Items from a dataset:
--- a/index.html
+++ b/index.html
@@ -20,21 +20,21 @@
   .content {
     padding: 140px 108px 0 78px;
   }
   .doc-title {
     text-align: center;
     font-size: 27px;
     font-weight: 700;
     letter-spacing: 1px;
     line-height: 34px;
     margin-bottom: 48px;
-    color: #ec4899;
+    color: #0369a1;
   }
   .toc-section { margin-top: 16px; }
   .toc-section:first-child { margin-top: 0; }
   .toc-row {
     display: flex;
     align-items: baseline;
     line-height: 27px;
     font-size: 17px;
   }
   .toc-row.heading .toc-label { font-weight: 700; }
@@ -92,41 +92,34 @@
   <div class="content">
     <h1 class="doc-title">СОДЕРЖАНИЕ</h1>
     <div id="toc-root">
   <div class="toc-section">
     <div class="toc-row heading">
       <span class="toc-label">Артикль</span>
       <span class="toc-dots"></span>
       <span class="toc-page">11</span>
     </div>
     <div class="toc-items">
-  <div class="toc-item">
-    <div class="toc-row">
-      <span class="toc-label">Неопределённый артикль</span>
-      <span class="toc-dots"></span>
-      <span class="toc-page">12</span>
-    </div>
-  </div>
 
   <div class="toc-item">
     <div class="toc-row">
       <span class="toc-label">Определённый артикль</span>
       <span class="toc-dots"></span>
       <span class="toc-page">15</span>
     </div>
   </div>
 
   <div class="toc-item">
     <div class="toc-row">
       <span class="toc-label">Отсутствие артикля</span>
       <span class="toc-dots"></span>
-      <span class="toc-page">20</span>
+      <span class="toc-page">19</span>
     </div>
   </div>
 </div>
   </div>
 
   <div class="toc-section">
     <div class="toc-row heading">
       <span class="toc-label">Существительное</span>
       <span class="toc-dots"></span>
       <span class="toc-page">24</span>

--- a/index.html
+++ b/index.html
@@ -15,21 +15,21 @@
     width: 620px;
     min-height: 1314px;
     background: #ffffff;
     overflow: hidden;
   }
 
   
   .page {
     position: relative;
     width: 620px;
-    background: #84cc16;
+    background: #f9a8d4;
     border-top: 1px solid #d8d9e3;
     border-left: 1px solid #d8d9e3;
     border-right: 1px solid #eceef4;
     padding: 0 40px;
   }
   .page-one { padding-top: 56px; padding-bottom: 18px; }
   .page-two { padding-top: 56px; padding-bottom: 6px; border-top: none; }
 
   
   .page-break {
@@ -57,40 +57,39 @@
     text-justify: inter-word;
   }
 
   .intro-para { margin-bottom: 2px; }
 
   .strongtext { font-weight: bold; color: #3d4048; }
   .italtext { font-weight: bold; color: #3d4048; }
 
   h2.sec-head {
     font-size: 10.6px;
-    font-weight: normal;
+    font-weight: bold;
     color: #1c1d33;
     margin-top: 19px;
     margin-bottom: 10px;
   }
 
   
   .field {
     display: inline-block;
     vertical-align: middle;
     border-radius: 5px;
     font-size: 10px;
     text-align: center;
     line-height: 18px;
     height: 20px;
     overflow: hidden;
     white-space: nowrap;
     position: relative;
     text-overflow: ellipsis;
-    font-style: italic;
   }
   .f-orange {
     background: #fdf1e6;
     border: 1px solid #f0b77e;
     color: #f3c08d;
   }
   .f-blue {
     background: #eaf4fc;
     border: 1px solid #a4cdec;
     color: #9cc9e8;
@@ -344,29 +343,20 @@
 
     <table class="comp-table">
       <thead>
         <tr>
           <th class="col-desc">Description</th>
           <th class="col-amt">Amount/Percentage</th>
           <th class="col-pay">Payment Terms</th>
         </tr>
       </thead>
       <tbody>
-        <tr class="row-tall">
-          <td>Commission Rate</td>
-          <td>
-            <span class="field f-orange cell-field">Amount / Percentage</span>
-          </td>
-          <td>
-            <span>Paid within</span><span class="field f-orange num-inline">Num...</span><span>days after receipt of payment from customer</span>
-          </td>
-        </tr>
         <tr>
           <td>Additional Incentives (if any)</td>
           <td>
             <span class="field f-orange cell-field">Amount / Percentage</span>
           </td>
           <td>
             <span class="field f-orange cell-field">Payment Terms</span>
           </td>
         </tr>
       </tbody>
...
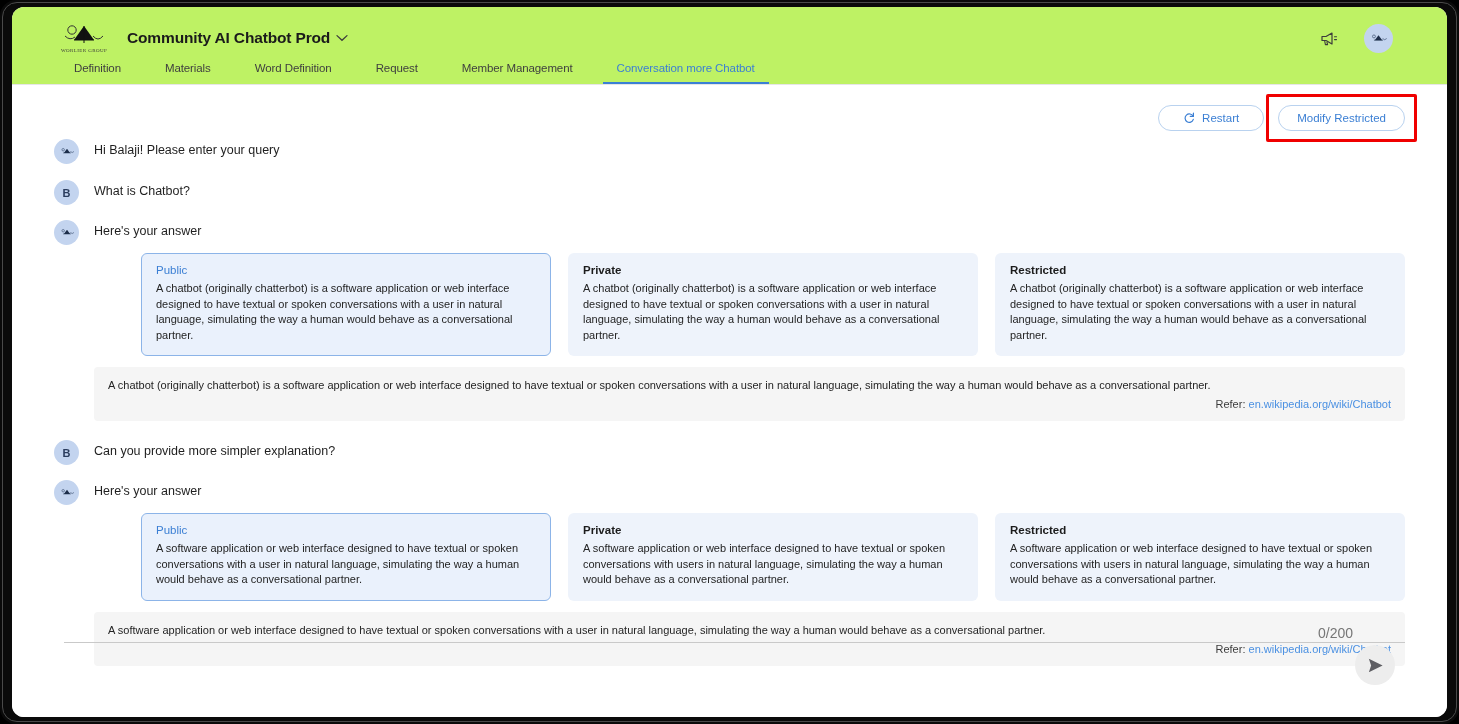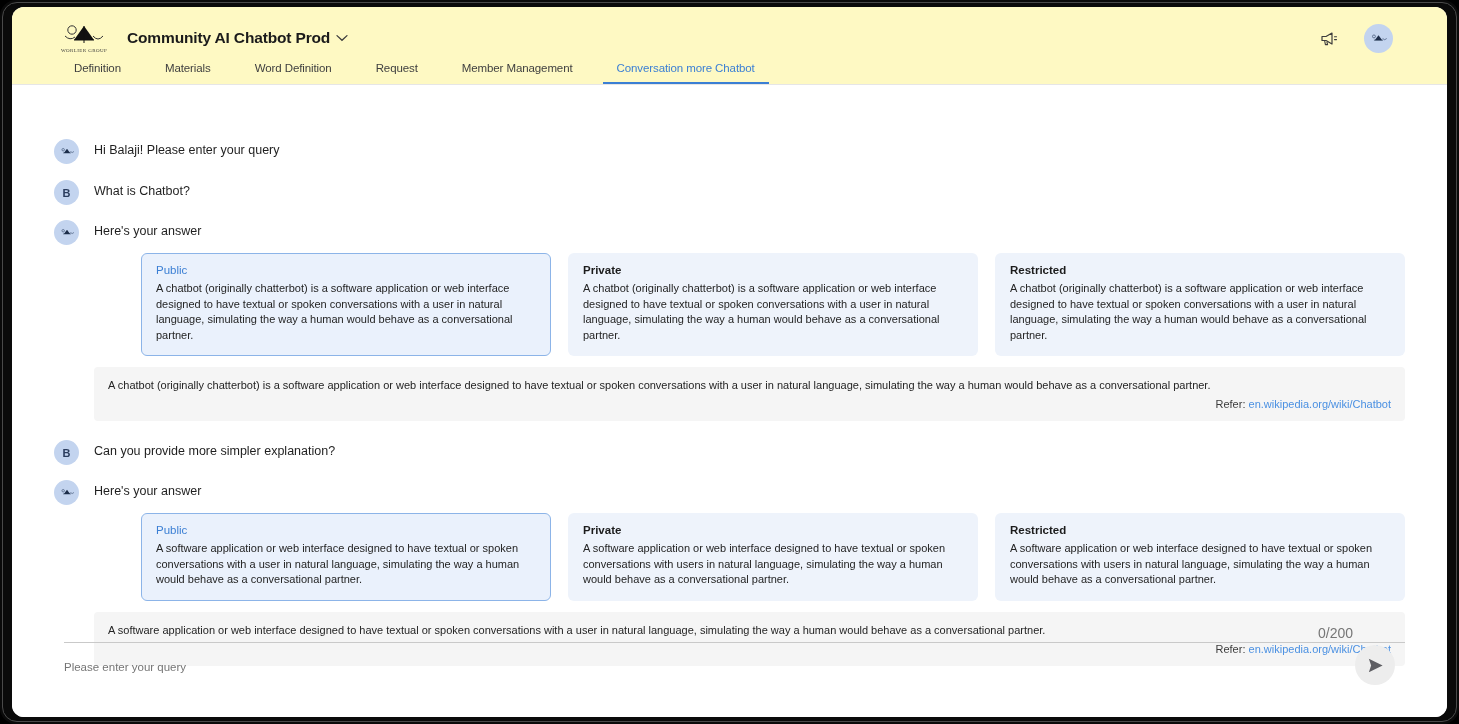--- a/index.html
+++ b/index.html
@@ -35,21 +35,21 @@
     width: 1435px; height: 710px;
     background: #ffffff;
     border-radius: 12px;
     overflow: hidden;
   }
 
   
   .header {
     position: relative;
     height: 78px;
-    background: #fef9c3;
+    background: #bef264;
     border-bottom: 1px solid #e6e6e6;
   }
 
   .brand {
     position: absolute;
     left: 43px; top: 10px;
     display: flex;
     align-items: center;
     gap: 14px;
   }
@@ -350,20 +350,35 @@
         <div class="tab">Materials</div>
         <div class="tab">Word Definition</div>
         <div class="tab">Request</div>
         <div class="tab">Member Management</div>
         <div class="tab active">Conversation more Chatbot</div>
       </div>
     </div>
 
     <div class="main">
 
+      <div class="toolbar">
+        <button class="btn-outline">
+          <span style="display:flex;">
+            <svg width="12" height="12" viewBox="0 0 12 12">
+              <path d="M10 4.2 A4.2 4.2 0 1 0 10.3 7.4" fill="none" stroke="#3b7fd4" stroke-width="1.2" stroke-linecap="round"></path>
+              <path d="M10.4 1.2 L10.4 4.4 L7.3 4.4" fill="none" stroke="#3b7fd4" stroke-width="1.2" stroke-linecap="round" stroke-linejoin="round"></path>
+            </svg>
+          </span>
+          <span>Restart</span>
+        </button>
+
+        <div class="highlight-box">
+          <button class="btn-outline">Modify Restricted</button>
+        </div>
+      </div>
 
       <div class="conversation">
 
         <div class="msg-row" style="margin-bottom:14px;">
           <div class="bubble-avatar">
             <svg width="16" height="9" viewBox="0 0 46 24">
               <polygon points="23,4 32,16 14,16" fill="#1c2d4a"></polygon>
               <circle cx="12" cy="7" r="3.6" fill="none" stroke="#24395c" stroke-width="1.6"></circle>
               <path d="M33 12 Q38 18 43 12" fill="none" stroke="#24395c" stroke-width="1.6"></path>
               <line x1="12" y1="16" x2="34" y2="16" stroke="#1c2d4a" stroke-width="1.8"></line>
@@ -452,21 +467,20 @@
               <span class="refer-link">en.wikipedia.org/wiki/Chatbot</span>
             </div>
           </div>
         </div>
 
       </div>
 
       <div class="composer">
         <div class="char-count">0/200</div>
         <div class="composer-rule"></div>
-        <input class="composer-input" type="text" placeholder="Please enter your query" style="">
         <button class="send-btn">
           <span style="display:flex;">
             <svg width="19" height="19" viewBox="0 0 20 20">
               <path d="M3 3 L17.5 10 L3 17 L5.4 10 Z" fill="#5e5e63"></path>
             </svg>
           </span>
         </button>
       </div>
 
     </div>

EXERCISE REQUIREMENTS
Go over the records above and tally each line that includes "display". Give the total by itself.

COMPLETED TASK
5